Vorrei leggervi a questo proposito l’episodio in cui Francesco rivela il segreto della sua vita. Si trova nel cap. LXXI della Vita Seconda di Celano: «Francesco era infermo e pieno di dolori da ogni parte. Vedendolo così, un giorno gli disse un suo compagno: “Padre, tu hai sempre trovato un rifugio nelle Scritture; sempre ti hanno offerto un rimedio ai tuoi dolori. Ti prego anche ora fatti leggere qualche cosa dai profeti: forse il tuo spirito esulterà nel Signore “. Rispose il Santo: “E’ bene leggere le testimonianze della Scrittura, ed è bene cercare in esse il Signore nostro Dio. Ma, per quanto mi riguarda, mi sono già preso tanto dalle Scritture, da essere più che sufficiente alla mia meditazione e riflessione. Non ho bisogno di più, figlio: conosco Cristo povero e Crocifisso “» (FF 692).
Francesco ha cercato nelle Scritture il Signore Gesù, lo ha trovato e, per grazia dello Spirito Santo – per usare un’altra espressione cara a san Paolo –, si è realmente rivestito di Lui (cf Rm 13,14). Francesco ci dice allora che il Vangelo è una strada possibile, che è possibile essere poveri, umili, miti, misericordiosi, amorevoli come Cristo.

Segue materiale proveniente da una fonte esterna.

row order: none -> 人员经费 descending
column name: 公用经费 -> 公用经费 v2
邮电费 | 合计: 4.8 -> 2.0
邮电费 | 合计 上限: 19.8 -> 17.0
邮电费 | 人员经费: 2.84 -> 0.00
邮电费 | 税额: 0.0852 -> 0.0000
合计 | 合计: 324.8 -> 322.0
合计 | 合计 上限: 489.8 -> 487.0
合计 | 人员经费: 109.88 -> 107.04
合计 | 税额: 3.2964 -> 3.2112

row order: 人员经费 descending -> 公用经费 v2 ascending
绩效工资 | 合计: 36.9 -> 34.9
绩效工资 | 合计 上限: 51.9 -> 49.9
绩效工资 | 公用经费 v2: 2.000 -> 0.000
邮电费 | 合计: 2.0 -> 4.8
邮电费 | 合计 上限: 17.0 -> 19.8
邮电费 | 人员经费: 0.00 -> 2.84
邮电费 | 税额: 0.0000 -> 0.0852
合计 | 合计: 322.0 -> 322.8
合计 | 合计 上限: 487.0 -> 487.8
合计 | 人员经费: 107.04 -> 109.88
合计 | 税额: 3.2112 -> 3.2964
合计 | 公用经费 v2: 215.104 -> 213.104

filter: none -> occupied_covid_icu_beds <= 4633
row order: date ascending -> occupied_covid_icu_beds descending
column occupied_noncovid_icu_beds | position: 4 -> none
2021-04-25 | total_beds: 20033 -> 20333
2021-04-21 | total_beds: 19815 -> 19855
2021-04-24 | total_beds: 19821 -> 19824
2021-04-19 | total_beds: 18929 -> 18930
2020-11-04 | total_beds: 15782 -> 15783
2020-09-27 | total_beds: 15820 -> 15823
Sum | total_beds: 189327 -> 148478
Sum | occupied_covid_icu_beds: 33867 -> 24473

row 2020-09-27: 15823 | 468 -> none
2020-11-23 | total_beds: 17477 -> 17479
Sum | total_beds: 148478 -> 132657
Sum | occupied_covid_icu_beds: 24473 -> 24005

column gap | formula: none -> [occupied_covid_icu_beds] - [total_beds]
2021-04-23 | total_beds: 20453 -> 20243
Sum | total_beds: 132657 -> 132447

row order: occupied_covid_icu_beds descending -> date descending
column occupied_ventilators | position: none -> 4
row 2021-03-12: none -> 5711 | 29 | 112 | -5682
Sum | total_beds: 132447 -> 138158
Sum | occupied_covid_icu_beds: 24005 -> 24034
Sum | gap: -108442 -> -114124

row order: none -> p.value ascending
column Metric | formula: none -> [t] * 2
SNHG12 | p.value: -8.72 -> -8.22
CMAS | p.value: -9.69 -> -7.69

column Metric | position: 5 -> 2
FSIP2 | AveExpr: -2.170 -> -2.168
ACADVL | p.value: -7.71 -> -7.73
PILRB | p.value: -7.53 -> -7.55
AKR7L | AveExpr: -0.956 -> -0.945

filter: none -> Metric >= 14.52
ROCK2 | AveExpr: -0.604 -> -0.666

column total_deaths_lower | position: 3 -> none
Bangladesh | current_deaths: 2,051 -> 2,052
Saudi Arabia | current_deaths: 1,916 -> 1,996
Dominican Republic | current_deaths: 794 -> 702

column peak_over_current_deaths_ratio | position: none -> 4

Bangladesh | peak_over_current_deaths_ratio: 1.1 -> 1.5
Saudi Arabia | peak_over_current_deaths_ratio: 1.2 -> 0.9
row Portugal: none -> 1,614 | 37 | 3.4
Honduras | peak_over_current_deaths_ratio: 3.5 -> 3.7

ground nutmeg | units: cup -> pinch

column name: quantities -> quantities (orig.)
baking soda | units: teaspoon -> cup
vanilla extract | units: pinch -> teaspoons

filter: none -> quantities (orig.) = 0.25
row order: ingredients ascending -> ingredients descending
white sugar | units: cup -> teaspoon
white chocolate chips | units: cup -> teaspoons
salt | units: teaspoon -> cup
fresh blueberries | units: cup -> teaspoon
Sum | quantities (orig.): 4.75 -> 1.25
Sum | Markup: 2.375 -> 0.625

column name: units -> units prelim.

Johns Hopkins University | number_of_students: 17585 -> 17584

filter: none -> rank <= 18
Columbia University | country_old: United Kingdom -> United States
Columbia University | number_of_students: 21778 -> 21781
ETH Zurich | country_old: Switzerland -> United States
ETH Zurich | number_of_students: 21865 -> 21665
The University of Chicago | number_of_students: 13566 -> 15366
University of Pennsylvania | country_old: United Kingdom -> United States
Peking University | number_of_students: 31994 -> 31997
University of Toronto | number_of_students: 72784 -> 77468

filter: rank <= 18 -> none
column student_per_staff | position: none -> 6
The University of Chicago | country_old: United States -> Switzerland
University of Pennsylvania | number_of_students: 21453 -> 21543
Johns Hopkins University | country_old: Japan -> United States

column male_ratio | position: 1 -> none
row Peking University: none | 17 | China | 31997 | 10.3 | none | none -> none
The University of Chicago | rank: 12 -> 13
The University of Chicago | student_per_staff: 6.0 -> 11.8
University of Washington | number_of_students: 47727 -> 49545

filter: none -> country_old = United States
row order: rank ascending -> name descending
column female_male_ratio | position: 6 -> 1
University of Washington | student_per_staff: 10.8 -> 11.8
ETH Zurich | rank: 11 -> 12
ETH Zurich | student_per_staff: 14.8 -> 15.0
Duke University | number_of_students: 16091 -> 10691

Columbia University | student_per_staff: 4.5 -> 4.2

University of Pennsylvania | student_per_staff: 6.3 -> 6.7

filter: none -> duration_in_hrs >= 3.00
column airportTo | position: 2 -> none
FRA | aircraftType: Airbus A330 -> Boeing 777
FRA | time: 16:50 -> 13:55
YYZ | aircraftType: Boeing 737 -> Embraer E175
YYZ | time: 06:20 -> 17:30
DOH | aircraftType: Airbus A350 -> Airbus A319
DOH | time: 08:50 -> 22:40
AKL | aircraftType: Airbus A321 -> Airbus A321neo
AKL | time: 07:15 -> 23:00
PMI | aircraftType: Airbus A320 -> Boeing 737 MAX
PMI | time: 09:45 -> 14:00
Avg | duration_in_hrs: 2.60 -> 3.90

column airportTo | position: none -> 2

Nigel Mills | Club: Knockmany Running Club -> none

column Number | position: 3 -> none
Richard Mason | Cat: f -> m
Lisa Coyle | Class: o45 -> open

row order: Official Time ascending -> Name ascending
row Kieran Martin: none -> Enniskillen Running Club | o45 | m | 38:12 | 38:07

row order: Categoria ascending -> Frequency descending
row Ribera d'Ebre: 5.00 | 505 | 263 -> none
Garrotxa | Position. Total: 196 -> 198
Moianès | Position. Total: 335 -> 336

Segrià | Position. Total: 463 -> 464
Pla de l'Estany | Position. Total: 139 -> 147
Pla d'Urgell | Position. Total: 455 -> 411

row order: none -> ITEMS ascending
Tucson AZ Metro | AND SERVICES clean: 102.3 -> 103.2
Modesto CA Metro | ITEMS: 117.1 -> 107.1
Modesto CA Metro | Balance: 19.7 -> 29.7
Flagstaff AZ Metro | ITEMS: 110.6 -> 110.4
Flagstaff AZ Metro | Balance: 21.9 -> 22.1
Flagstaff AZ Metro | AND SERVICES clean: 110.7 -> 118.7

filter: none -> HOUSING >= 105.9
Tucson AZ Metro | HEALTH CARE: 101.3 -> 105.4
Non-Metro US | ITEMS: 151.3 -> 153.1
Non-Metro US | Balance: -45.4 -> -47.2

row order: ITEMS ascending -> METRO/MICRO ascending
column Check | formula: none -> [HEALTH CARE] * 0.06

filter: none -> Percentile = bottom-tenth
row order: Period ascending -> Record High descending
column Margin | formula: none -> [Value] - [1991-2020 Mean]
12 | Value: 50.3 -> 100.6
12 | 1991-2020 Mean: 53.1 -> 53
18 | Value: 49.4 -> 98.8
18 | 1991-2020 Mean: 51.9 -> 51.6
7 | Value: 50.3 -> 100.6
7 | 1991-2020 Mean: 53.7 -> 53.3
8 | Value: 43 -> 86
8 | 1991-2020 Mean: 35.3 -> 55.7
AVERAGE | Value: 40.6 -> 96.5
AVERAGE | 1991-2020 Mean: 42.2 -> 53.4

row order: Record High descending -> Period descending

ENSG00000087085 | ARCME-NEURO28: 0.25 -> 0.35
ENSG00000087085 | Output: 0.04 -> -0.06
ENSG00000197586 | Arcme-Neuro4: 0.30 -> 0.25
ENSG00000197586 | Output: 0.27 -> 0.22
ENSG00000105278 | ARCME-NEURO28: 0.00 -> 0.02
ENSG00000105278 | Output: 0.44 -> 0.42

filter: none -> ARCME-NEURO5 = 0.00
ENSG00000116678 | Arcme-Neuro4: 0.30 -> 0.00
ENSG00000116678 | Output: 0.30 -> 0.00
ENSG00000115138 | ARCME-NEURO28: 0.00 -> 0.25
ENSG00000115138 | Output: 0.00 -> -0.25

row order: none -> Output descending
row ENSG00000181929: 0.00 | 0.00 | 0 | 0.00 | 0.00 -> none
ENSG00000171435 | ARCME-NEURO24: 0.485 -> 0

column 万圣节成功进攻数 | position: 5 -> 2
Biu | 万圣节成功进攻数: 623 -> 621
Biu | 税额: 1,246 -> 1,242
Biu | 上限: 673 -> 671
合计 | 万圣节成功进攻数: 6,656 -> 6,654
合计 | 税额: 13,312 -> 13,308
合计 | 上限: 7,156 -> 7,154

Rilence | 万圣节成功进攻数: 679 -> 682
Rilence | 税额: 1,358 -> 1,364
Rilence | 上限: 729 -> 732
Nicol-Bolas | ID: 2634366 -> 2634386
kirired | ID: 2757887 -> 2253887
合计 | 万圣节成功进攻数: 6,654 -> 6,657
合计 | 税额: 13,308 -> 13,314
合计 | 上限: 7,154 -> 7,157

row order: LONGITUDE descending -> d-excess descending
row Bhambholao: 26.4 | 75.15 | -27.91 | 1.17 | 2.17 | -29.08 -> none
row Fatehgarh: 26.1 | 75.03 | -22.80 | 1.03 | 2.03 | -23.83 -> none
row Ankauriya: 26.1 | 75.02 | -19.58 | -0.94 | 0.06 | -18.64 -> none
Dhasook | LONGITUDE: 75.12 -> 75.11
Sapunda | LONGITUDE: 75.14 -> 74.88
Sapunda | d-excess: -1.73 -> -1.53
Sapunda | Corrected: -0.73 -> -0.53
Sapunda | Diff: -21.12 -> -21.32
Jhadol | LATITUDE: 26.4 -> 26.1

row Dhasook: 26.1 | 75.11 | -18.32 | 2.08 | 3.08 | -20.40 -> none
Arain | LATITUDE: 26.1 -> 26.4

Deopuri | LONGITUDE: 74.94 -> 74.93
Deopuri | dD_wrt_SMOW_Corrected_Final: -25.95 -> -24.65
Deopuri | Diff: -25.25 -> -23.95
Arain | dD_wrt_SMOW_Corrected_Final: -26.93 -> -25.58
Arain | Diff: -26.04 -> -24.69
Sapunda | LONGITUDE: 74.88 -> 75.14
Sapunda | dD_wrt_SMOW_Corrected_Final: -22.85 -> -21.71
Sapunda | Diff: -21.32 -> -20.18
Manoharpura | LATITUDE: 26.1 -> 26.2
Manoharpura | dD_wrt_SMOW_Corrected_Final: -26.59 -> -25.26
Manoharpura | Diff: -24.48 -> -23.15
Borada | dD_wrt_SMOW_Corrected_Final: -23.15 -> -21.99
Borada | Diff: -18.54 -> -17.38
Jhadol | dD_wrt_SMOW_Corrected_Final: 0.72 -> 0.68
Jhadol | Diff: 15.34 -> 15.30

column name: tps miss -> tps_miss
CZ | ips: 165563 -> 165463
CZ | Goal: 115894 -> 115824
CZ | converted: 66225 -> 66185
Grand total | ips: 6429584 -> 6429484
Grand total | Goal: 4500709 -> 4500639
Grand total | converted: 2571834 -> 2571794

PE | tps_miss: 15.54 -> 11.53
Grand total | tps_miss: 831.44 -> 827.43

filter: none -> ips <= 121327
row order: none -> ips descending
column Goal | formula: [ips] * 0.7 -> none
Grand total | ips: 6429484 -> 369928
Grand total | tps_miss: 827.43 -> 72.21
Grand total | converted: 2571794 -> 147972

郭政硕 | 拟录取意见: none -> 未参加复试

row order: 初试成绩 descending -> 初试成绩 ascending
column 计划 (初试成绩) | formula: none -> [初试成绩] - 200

La strada è quella di mettersi al seguito di Gesù, meditando il suo Vangelo e, con la grazia dello Spirito e l’esempio dei santi e della sante, assorbirlo a poco a poco nella vita. Alla fine non sarà nemmeno più necessario il Vangelo, perché lo si vivrà. Prima, però, occorre che il Vangelo divenga ciò che sentiamo, proviamo, pensiamo, sogniamo. Il Vangelo deve diventare il nostro orizzonte culturale, lo sfondo di ogni nostro pensiero, la tavolozza da cui ricavare i colori delle nostre emozioni. Per conoscere il Signore di Gesù, innamorarsi di Lui, affascinarsi di Lui. Così come è stato per Francesco. Ciò che ho proposto nella lettera pastorale di quest’anno è esattamente questo. Il Vangelo deve diventare il nostro nutrimento quotidiano. Lo suggerisco, lo chiedo a ciascuno di voi, di noi. Ma non basta essere affascinati dal Vangelo, essere innamorati di Gesù. Occorre seguirlo in concreto sulla strada della povertà e della carità. Sappiamo che la vera svolta della vita di Francesco è stata quando è sceso da cavallo e ha baciato un lebbroso. Finché restiamo a cavallo, anche a cavallo del nostro cristianesimo convinto e perfetto, la nostra vita non può cambiare.
Chiediamoci allora: chi è il lebbroso che il Signore ha messo sulla strada di ciascuno di noi?